The non-partisan Congressional Budget Office estimates that the stimulus created or saved as many as 3.3 million jobs . Romney would have preferred no stimulus. He’d have abandoned those workers – your father-in-law, your kid, your neighbor – rendering them unable to pay their mortgages, unable to support their families, unable to imagine a future.

Would America be better off without the stimulus? No, it would not. That according to 3.3 million employed people.

A President Romney could, however, reverse the financial and health insurance reform measures. And he’s pledged to do that “on day one.” Without financial reform, Wall Street could resume, unfettered, the same risky betting that plunged the country into the Great Recession.

Without the health reform law, insurance companies would immediately cancel coverage for millions of young adults now on their parents’ plans and cut off untold millions of Americans with pre-existing conditions and those who have exceeded the now-banned lifetime caps . In addition, senior citizens would have to pay more for prescription drugs and preventative care.

Would America be better off without the financial and health insurance reforms? No, it would not. That according to Americans who would be sicker and poorer and at greater economic risk without the laws.

Romney also promises to restore America to the Bush days of special deals for the rich and up the ante by giving the 1 percent additional tax reductions. Bush didn’t pay for his tax cuts, resulting in massive deficits, and Romney hasn’t specified how he would either.

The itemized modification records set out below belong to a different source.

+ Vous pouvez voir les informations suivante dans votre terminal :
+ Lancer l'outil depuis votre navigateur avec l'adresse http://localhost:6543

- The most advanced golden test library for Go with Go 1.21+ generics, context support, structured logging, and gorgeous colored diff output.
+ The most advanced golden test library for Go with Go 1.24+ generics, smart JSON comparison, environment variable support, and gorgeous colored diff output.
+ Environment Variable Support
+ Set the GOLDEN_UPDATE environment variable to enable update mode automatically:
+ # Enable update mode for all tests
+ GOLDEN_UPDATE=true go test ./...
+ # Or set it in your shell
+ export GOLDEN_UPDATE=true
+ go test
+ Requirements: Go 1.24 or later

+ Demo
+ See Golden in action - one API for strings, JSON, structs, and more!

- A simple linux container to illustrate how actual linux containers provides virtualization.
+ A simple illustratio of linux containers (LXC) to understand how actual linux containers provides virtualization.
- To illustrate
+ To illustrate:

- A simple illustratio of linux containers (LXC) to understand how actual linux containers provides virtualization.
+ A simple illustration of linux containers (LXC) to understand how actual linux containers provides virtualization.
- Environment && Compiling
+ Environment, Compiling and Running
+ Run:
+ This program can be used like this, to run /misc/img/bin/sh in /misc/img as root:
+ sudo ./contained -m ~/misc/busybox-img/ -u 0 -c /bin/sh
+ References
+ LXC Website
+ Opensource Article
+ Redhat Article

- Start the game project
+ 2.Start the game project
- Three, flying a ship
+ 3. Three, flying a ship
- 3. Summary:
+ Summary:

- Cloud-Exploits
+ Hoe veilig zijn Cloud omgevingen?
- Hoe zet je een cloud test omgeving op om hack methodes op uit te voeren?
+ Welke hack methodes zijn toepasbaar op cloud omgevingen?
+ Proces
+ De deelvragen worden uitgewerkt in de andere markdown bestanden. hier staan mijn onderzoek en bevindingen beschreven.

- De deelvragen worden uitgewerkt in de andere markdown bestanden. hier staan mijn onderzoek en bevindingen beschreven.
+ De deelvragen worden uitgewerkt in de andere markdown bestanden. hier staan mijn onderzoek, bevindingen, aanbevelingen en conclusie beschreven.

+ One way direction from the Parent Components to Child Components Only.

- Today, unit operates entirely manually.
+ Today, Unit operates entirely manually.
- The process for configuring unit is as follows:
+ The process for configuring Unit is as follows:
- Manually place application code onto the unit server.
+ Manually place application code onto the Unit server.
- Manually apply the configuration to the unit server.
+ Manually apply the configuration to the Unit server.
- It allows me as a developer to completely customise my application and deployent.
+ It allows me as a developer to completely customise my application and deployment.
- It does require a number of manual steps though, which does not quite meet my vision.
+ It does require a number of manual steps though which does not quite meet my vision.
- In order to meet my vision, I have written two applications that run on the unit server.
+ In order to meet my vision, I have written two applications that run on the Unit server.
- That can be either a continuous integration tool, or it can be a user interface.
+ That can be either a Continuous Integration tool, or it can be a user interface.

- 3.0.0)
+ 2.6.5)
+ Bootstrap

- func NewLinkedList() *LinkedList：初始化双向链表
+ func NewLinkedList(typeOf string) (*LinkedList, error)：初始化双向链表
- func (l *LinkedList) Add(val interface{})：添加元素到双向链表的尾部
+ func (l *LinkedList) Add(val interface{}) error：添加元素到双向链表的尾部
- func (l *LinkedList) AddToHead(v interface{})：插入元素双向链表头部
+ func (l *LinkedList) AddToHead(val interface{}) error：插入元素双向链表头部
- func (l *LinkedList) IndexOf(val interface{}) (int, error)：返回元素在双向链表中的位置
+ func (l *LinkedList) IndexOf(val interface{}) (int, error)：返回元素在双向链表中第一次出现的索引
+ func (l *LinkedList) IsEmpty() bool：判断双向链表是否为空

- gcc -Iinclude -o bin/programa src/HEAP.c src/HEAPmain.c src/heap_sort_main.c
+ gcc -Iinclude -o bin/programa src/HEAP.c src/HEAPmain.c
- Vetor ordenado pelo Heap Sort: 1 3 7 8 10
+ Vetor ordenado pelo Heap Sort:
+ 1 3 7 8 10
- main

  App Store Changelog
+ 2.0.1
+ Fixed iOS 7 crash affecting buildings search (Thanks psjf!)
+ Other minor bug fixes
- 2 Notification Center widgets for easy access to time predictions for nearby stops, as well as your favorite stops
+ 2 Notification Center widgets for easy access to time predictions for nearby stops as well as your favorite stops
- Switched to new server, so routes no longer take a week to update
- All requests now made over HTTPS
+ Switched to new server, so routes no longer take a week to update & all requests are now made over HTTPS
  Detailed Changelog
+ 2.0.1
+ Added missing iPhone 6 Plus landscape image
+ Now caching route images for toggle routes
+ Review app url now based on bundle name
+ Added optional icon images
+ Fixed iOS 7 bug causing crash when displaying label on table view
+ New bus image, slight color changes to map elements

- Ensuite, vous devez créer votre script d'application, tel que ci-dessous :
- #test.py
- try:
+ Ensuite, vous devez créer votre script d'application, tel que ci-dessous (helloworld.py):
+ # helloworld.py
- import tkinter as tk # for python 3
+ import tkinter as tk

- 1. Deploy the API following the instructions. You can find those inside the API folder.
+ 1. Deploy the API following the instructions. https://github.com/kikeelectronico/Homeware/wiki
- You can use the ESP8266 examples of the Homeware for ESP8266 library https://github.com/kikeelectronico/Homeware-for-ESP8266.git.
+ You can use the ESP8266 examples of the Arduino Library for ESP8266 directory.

Would the country be better off if the rich paid even less in taxes? No, it would not. That according to the 99 percent and President Obama. He pledges to end the Bush tax cuts for those making over a quarter million and begin paying down the nation’s debts.

President Obama plans to take the country forward, to create a better tomorrow.

As former President Clinton walked onto the convention floor last week, the Fleetwood Mac song “Don’t Stop” played in the background. This is the refrain:

“Don’t stop, thinking about tomorrow,
Don’t stop, it’ll soon be here,
It’ll be, better than before,
Yesterday’s gone, yesterday’s gone.”

Yesterday’s gone. Thank goodness because America is much better off than it was four years ago. Don’t stop thinking about tomorrow.

 Better Off? Hell Yes! | Alternet.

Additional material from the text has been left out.